_Supplied records_
■ ■ ■ ■ ■

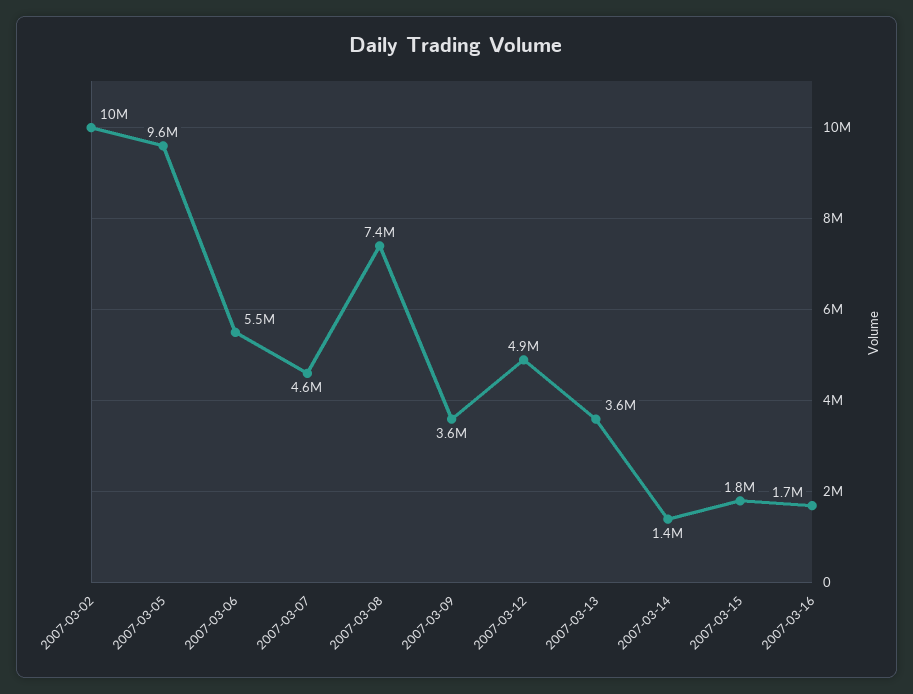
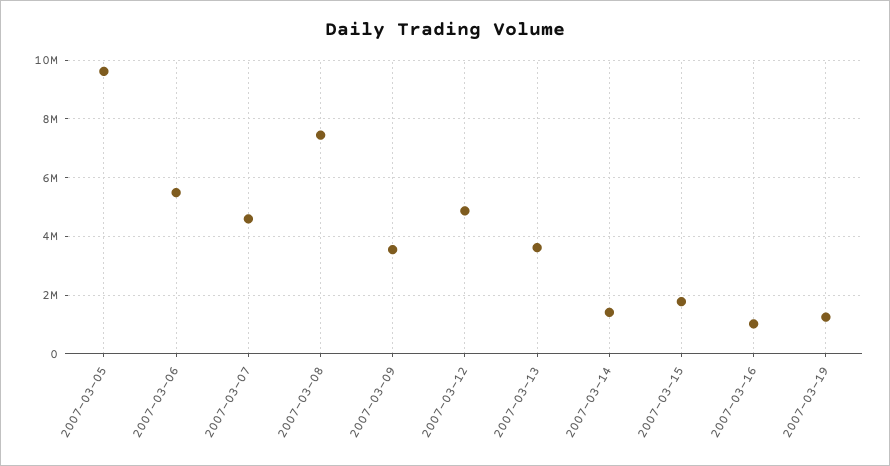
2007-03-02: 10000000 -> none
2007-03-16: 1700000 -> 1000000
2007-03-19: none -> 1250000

■ ■ ■ ■ ■

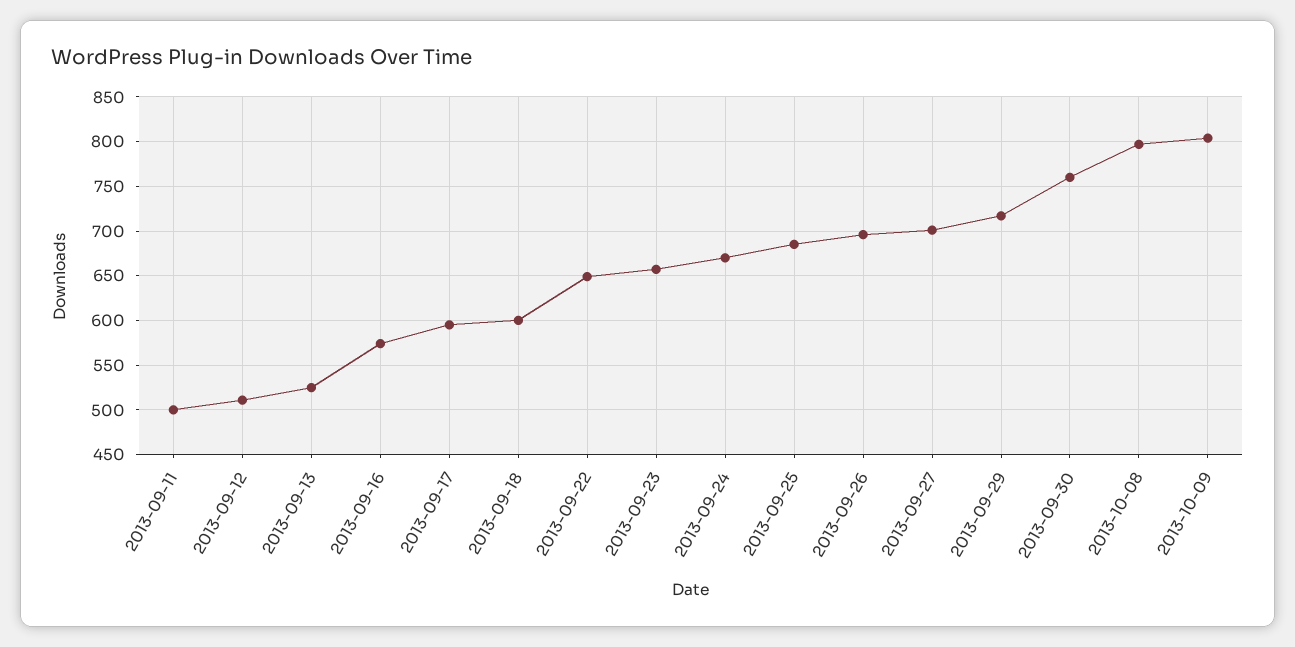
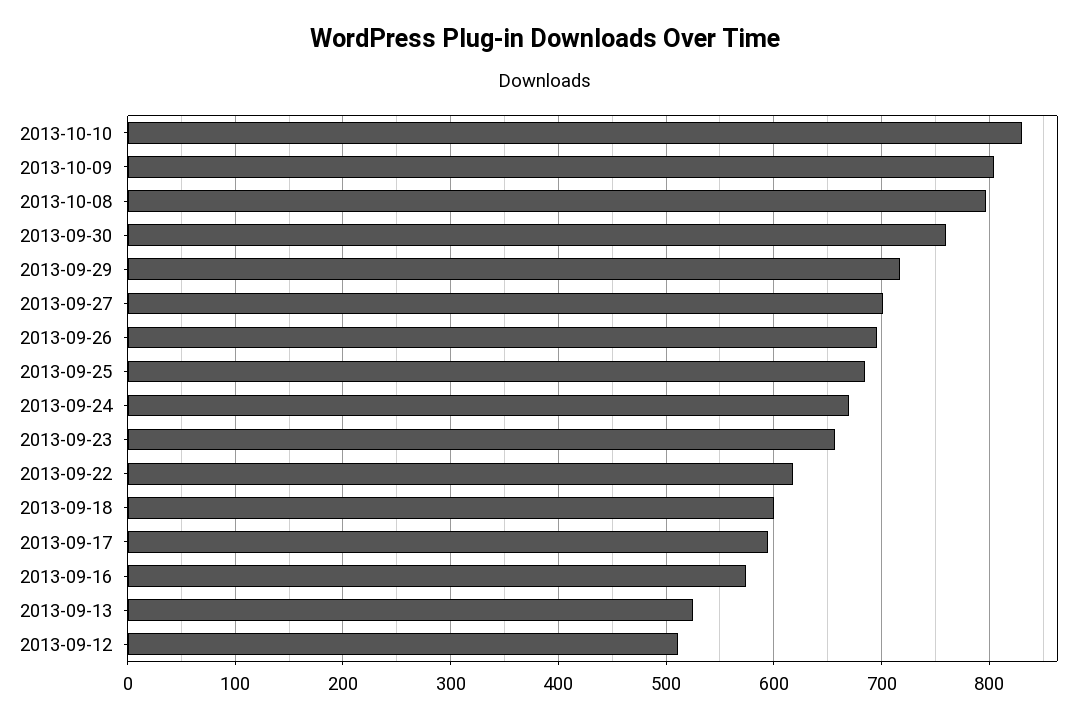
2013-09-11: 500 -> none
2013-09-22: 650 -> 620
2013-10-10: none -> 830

■ ■ ■ ■ ■

Every line from the line containing "2007-03-02: 10000000 -> none" through the line containing "2007-03-19: none -> 1250000" in the records above must be retyped exactly. Leave out the rest.

_Answer space_
2007-03-02: 10000000 -> none
2007-03-16: 1700000 -> 1000000
2007-03-19: none -> 1250000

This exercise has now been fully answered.